**TASK REQUIREMENTS:** From the entries that follow, pick out all lines holding "text".
[TASK DATA — start]
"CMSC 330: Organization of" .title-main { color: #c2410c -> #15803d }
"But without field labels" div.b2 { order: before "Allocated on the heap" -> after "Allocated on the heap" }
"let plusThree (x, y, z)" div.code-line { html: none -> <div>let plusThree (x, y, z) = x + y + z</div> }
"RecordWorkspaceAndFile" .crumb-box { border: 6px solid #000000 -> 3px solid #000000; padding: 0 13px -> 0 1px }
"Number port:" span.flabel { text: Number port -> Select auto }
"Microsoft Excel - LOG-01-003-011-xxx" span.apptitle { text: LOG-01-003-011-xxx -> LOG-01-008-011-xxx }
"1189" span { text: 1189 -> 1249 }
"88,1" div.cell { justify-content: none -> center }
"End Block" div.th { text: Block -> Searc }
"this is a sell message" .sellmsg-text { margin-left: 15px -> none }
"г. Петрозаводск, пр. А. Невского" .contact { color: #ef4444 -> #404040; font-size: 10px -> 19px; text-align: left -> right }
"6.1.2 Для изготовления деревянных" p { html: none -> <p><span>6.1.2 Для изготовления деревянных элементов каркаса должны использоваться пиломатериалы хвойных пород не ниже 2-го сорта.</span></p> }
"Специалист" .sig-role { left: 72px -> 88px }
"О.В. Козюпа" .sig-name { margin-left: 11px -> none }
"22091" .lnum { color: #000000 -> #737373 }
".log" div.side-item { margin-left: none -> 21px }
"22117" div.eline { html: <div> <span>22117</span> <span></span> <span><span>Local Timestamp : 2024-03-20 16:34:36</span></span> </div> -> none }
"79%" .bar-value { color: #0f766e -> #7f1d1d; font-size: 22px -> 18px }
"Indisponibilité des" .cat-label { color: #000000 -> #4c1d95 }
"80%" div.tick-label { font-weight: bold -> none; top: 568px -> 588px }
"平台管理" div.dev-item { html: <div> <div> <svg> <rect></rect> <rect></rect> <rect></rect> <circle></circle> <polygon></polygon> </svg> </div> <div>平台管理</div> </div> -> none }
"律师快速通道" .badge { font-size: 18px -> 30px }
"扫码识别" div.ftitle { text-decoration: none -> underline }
[TASK DATA — finish]
**WRITTEN RESPONSE:**
"Number port:" span.flabel { text: Number port -> Select auto }
"Microsoft Excel - LOG-01-003-011-xxx" span.apptitle { text: LOG-01-003-011-xxx -> LOG-01-008-011-xxx }
"1189" span { text: 1189 -> 1249 }
"End Block" div.th { text: Block -> Searc }
"this is a sell message" .sellmsg-text { margin-left: 15px -> none }
"г. Петрозаводск, пр. А. Невского" .contact { color: #ef4444 -> #404040; font-size: 10px -> 19px; text-align: left -> right }
"扫码识别" div.ftitle { text-decoration: none -> underline }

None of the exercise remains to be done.